I wish mine would come home with that! Sweet sweet hubby! Now.. what does HE want? Hahahahahah


----------



## cristina-sorina (May 4, 2018)

Wow your goats are going to be riding in style!! Hubby did really well!


----------



## Trollmor (Aug 19, 2011)

Yeah, really time to do something very nice for him! Perhaps begin by forwarding to him our praise?


----------



## SilverCreekFarm (Apr 19, 2019)

Very nice!! My hubbie (who tolerates my goat addiction) told me yesterday on our way driving to supper how beautiful it was when he looked out over our newly green Spring pasture and saw all our Boer does out grazing with their babies running around them. I realized I'm slowly, but surely converting him! Goats just have a way of growing on you, don't they?


----------



## elvis&oliver (Jun 28, 2018)

Wow that’s awesome! Good for you


----------



## groovyoldlady (Jul 21, 2011)

Wow...I am so happy for you!!!!!!


----------



## NigerianNewbie (Jun 6, 2018)

:hubbahubba: very nice.


----------



## Iluvlilly! (Apr 6, 2019)

So cool!!


----------



## Goats Rock (Jun 20, 2011)

What a great surprise and such a considerate hubby!


----------



## spidy1 (Jan 9, 2014)

he is something special, he takes care of me like no other, he was a city boy before we got married, now he loves the critters, if they make me happy he's all for it!


----------



## Goat_Scout (Mar 23, 2017)

LOVE that! So thoughtful of him!!


----------



## Dwarf Dad (Aug 27, 2017)

Great ride for the goats!
Take videos of the introductions. Russ should be fun.


----------



## spidy1 (Jan 9, 2014)

that is a good idea, maybe I can bring the boys up to it, see what they do...


----------



## Trollmor (Aug 19, 2011)

Russ? A horse???


----------



## Dwarf Dad (Aug 27, 2017)

Trollmor said:


> Russ? A horse???


Her yearling wether, offspring of Diesel and Letty.


----------



## spidy1 (Jan 9, 2014)

yes, a yearling wether...
this may take a wile, we have 40-50 mph winds this week...


----------



## Trollmor (Aug 19, 2011)

Is "Russ" a name, or does "russ" mean a castrated buck who is one year old? *feel dumb*

This is what "russ" means to me:
https://sv.wikipedia.org/wiki/Gotlandsruss


----------



## spidy1 (Jan 9, 2014)

LOL! that is a cute pony! Russ is short for Rusty, his name, wether is a castrated male goat of any age, unlike ox which is a 4+ year old steer, (cheers)


----------



## spidy1 (Jan 9, 2014)

Dwarf Dad said:


> Her yearling wether, offspring of Diesel and Letty.

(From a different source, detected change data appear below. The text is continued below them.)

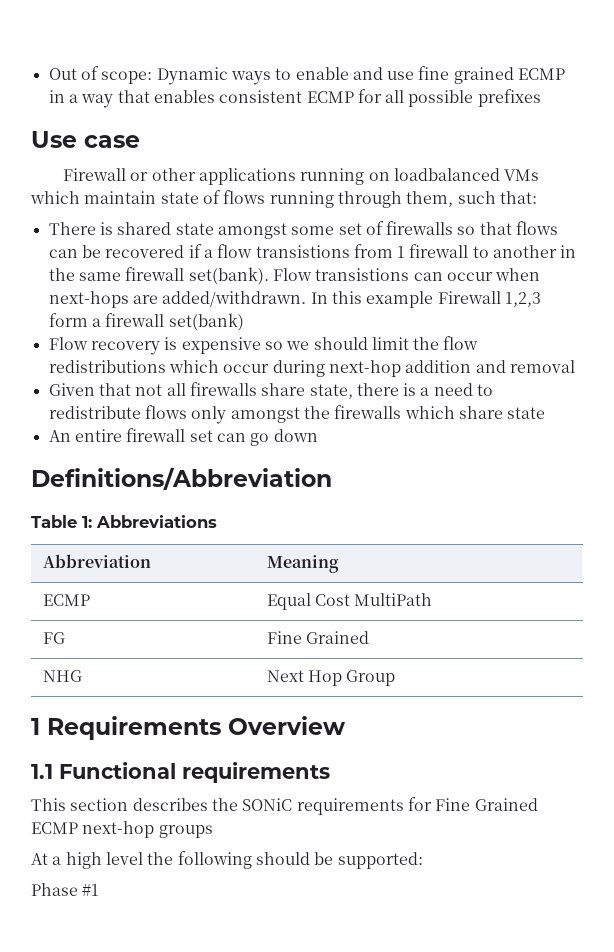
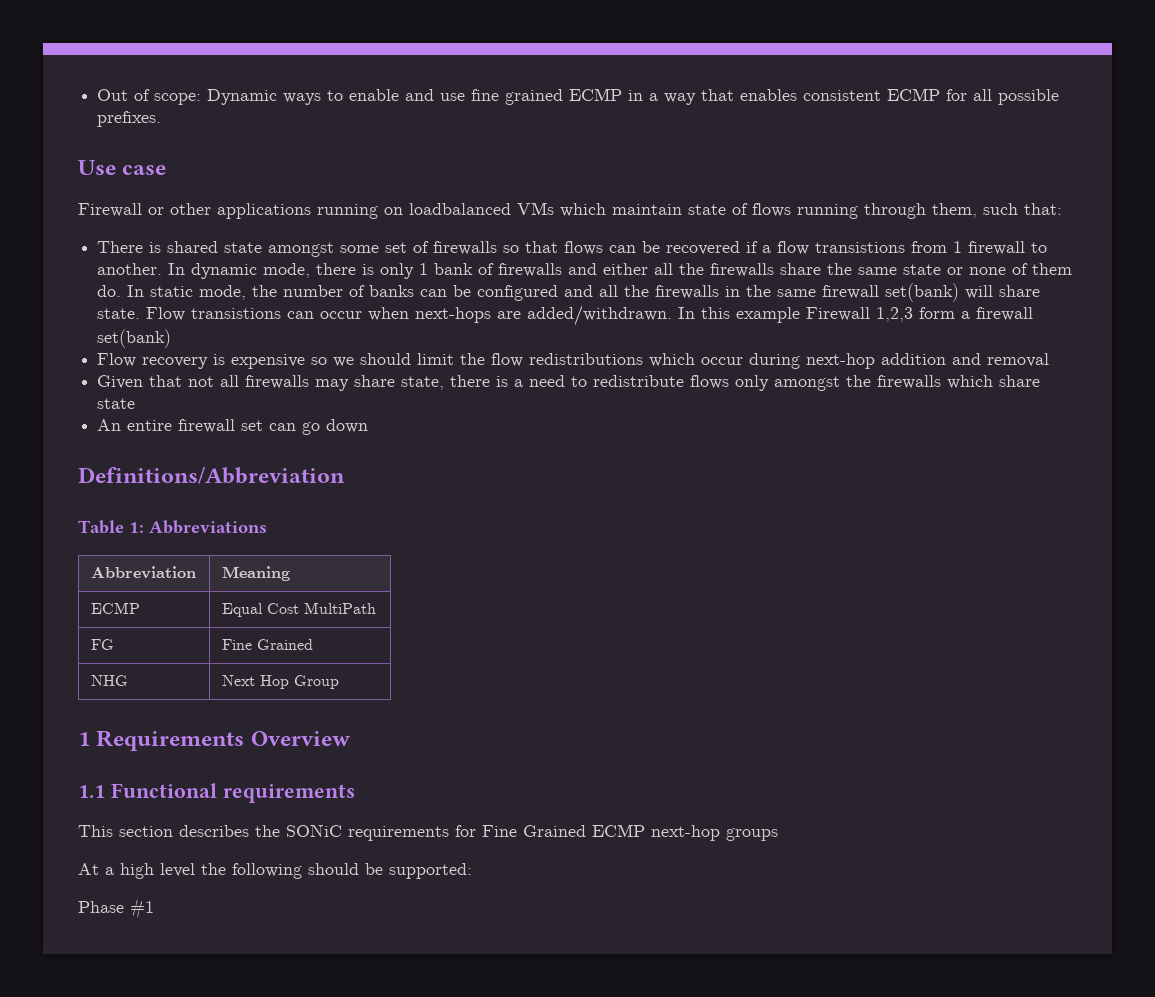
- Out of scope: Dynamic ways to enable and use fine grained ECMP in a way that enables consistent ECMP for all possible prefixes
+ Out of scope: Dynamic ways to enable and use fine grained ECMP in a way that enables consistent ECMP for all possible prefixes.
- There is shared state amongst some set of firewalls so that flows can be recovered if a flow transistions from 1 firewall to another in the same firewall set(bank).
+ There is shared state amongst some set of firewalls so that flows can be recovered if a flow transistions from 1 firewall to another. In dynamic mode, there is only 1 bank of firewalls and either all the firewalls share the same state or none of them do. In static mode, the number of banks can be configured and all the firewalls in the same firewall set(bank) will share state.
- Given that not all firewalls share state, there is a need to redistribute flows only amongst the firewalls which share state
+ Given that not all firewalls may share state, there is a need to redistribute flows only amongst the firewalls which share state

I found out this breeding season Russ is the offspring of Letty and her brother Derick who I no longer have, Diesel needed a step to reach Letty as she is quit a bit taller than him (the dairy in her) this litter is guaranteed Diesel's as Russ was long sense wethered, Derick gone, and Hubby made Diesel a platform to stand on so he could reach! I was hoping Russ was Diesel's, but darn, he's not


----------



## Trollmor (Aug 19, 2011)

Thanks, spidy1! So maybe you will add "Pony" to his row of names!


----------



## spidy1 (Jan 9, 2014)

LOL! yea!!! that is what the Kid calls him! or thinks he is one!


----------



## spidy1 (Jan 9, 2014)

now look what Hubby made!!!!! for me!!!!








A feed room IN the front of the trailer!!!! I still have 2 stalls and now a feed room!!!!!


----------



## ksalvagno (Oct 6, 2009)

Wow! How nice!


----------



## Dwarf Dad (Aug 27, 2017)

Sounds like you're about to hit the road.


----------



## spidy1 (Jan 9, 2014)

yah, moving


----------



## toth boer goats (Jul 20, 2008)

How neat.


----------